* [DESCRIPTION OF THE TASK]:
Repeat the records in full. No pictures belong in the copy.

___ GIVEN INFORMATION

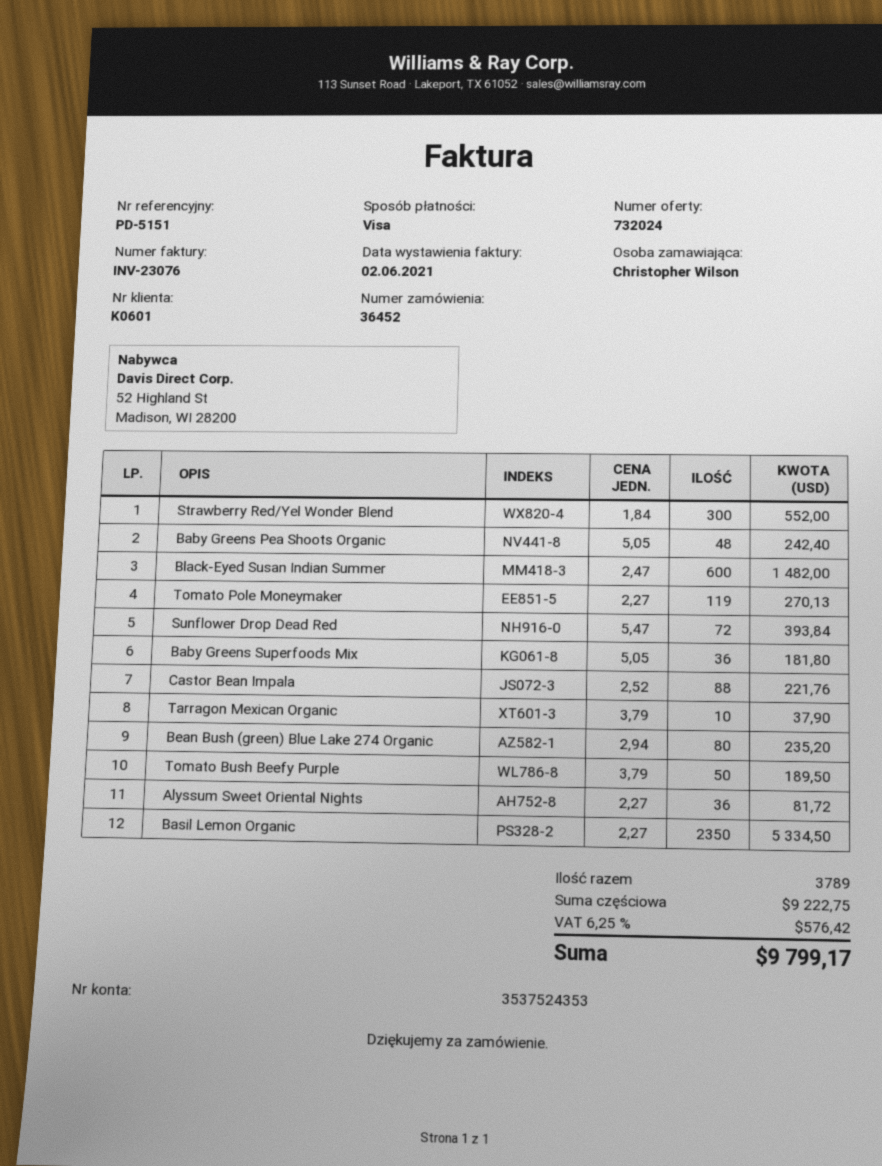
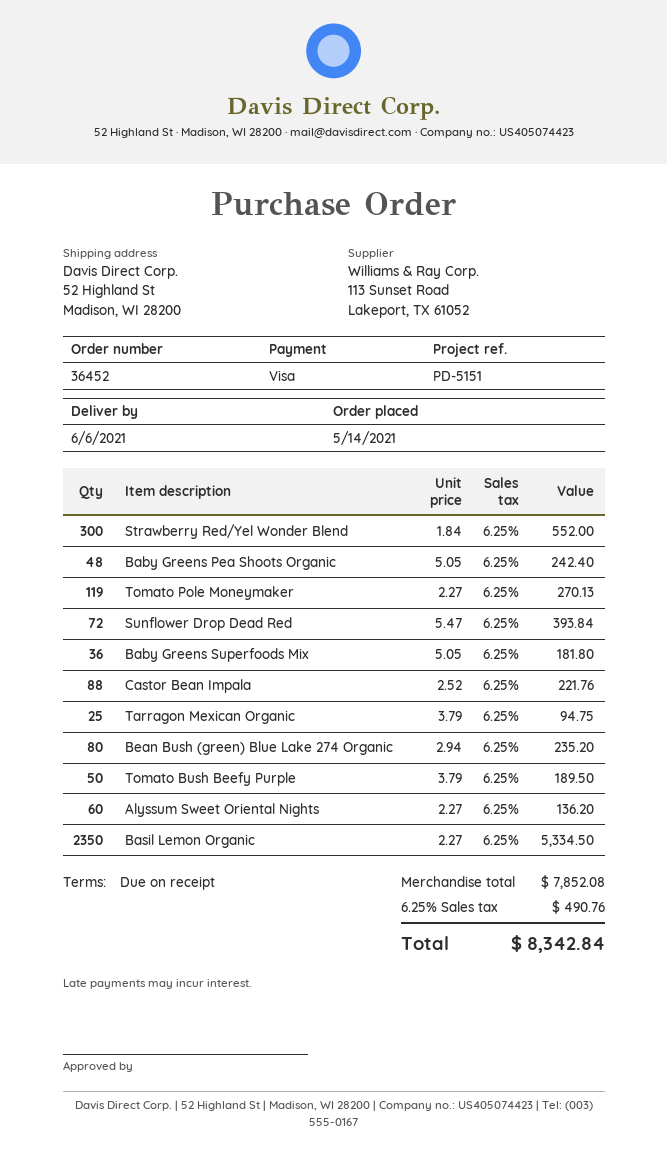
Black-Eyed Susan Indian Summer: 600 x 2.47 = 1482.00 -> none
Tarragon Mexican Organic: 10 x 3.79 = 37.90 -> 25 x 3.79 = 94.75
Alyssum Sweet Oriental Nights: 36 x 2.27 = 81.72 -> 60 x 2.27 = 136.20
subtotal: 9222.75 -> 7852.08
tax: 6.25% = 576.42 -> 6.25% = 490.76
total: 9799.17 -> 8342.84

______

* [SOLUTION TO THE EXERCISE]:
Black-Eyed Susan Indian Summer: 600 x 2.47 = 1482.00 -> none
Tarragon Mexican Organic: 10 x 3.79 = 37.90 -> 25 x 3.79 = 94.75
Alyssum Sweet Oriental Nights: 36 x 2.27 = 81.72 -> 60 x 2.27 = 136.20
subtotal: 9222.75 -> 7852.08
tax: 6.25% = 576.42 -> 6.25% = 490.76
total: 9799.17 -> 8342.84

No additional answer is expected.